Subtlety is not an aspect you expect to find in a major blockbuster franchise, especially one that imagines a future in which apes take over the planet as the master species over man. And yet somehow, subtlety has been a major storytelling edict of the latest trilogy reboot of the Planet of the Apes series. Starting with Dawn of the Planet of the Apes, where an incredibly understanding, accurate, and heartbreaking story about Alzheimer’s Disease instigates a plot that destroys most of the human race and imbues apes with greater intelligence and language, the Apes movies have tackled very human issues of bigotry and morality with some of the most amazingly realistic CGI and motion capture performances of even the biggest of blockbuster films.

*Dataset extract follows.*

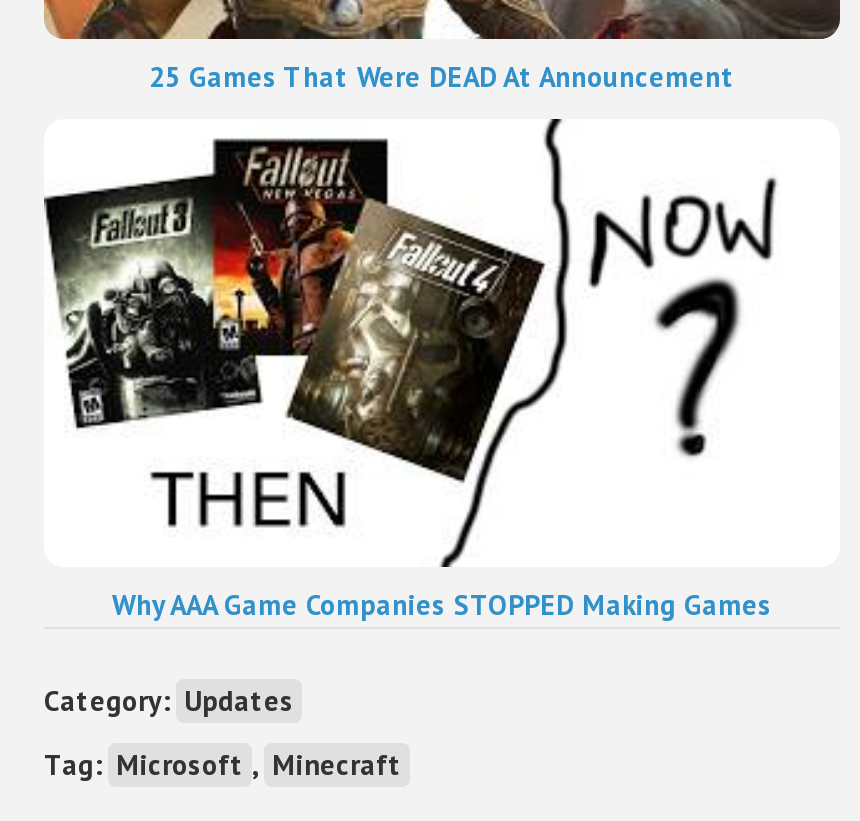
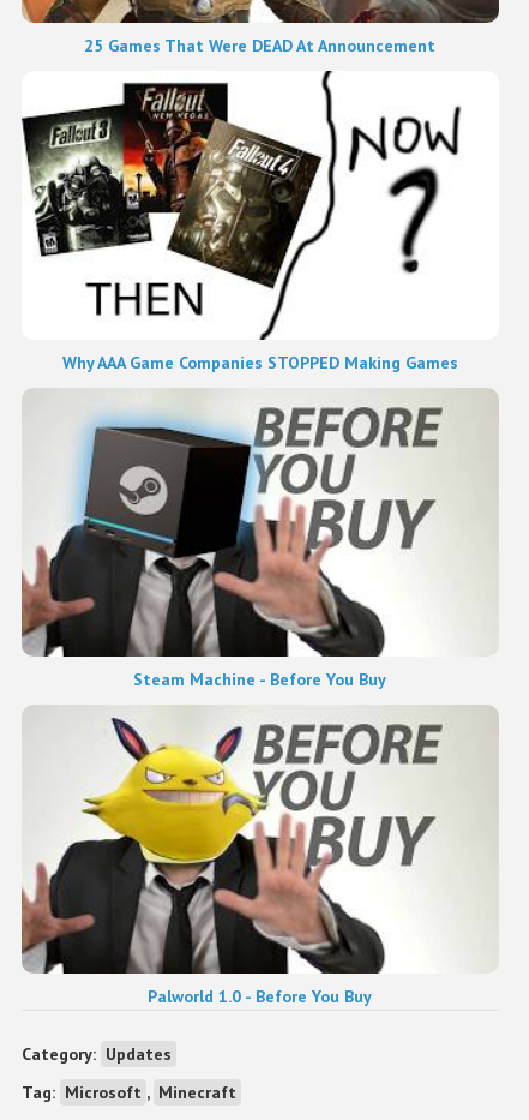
none -> [20,706,499,1007] [image] | Palworld 1.0 - Before You Buy
none -> [22,389,499,690] [image] | Steam Machine - Before You Buy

Lead by Caesar, the ape who began everything, the apes try not to impose themselves on the few humans that remain, but man’s nature for war persists on endangering his tribe. So with a few compatriots by his side Caesar embarks on a journey to settle things with the humans and rescue apes that have been taken as slaves. The opening scene raises haunting questions about white men’s history of employing natives to lands they are invading to help them in their cause of destroying and enslaving the members of the very culture of the servant natives.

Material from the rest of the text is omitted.